Dr. Abramson enthusiastically set about selecting contributors but suddenly died in October, 1974. The selection was continued by Dr. Bauer.
The first article in this issue of Pediatric Annals is a historical review by Dr. Abramson of the work and attainments of the Special Committee throughout the years. It portrays the numerous efforts of this group aimed at reducing if not eliminating many of the hazards of the neonatal period. A simple reading of the subjects presented to physicians in lectures, symposiums, movies, and publications gives us some idea not only of the energy and vigor of this committee in the past 37 years but also of the accomplishments of medical science in the field of neonatology during that period.

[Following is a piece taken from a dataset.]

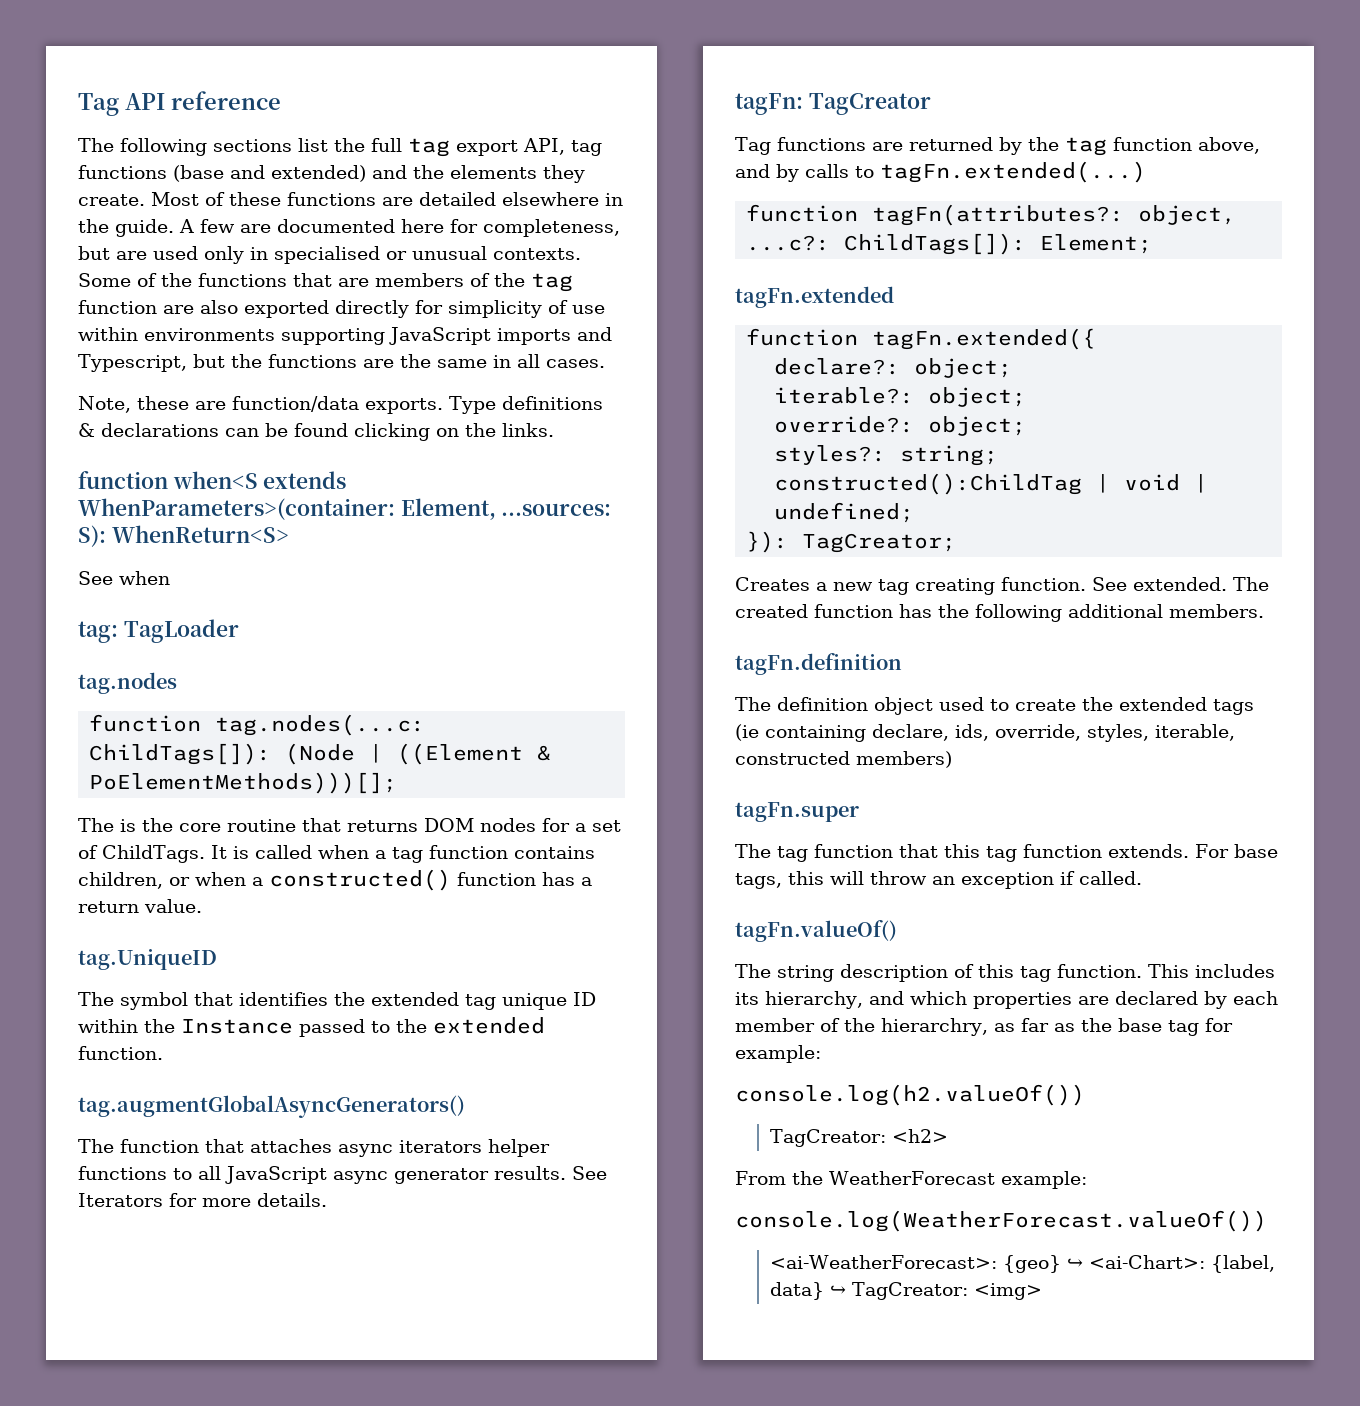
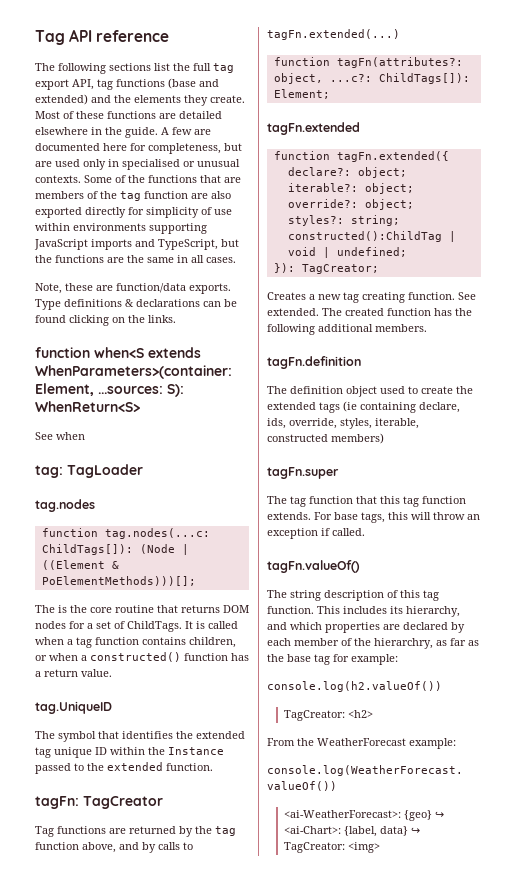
- Some of the functions that are members of the tag function are also exported directly for simplicity of use within environments supporting JavaScript imports and Typescript, but the functions are the same in all cases.
+ Some of the functions that are members of the tag function are also exported directly for simplicity of use within environments supporting JavaScript imports and TypeScript, but the functions are the same in all cases.
- tag.augmentGlobalAsyncGenerators()
- The function that attaches async iterators helper functions to all JavaScript async generator results. See Iterators for more details.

This article is followed by an important contribution on "Infant Transport Services," by Drs. Angelo Ferrara and Lucille Perrotta. It has, for the past two decades, been realized that one of the most significant means of reducing newborn mortality is by having the highrisk infant cared for in a unit equipped for that specific purpose (more recently defined as the "newborn intensive-care unit"). Most hospitals in the United States are not equipped with such units, and a special infant transport service must be organized and used. This article presents a superb description of the organization of such a service, including the training of personnel, the equipment needed, the type of vehicle recommended, and even the cost of operating the service.
The three subsequent articles present a symposium on infections in the neonatal period. It starts with a discussion, by Dr. Stephen R. Kandall, on the means of preventing or controlling bacterial infection in the nursery. This is an excellent coverage of one of the most difficult problems in the newborn nursery.
The next contribution - "Neonatal Sepsis," by Drs. Sophie Pierog and Sarvesh Nigam - is a complete review of the subject, covering pathogenesis, signs and symptoms, and supportive treatment.
A complete discussion of treatment is given by Dr. Anne A. Gershon in her article on "The Use of Antibiotics for Severe Neonatal Infections." This deals fully with both sepsis and meningitis and should be of great value to all pediatricians treating such cases.
Another important aspect of neonatal morbidity is covered in the article on "Nonhemolytic Hyperbilirubinemia in Full-Term Infants," by Drs. Charles H. Bauer and Terusada Horiguchi. This subject is still open to controversy, first as to what specifically is the level of hyperbilirubinemia requiring treatment and then whether treatment should be by lights or by exchange transfusions. The authors clearly discuss this controversy and present the treatment they have found most successful.
The final contribution deals with the "Torch Syndrome," named from the first letters of four infections that may affect the fetus - toxoplasmosis, rubella, cytomegalovirus, and herpes simplex.
The pathogenesis, diagnosis, prognosis, and pathologic findings are presented for each of these conditions. Although completely successful treatment has not been reported for any of these conditions, the successful treatment of an infant with cytomegalovirus infection was recently reported from the North Shore Hospital in Long Island, New York. The authors of the article on the "Torch Syndrome" are Drs. Yong Ho Shin, Leonard Glass, and Hugh E. Evans.
This issue, then, covers some of the subjects of major importance in infant morbidity. A future issue will be devoted to erythroblastosis fetalis, the respiratory distress syndrome, and the newborn intensive -care unit.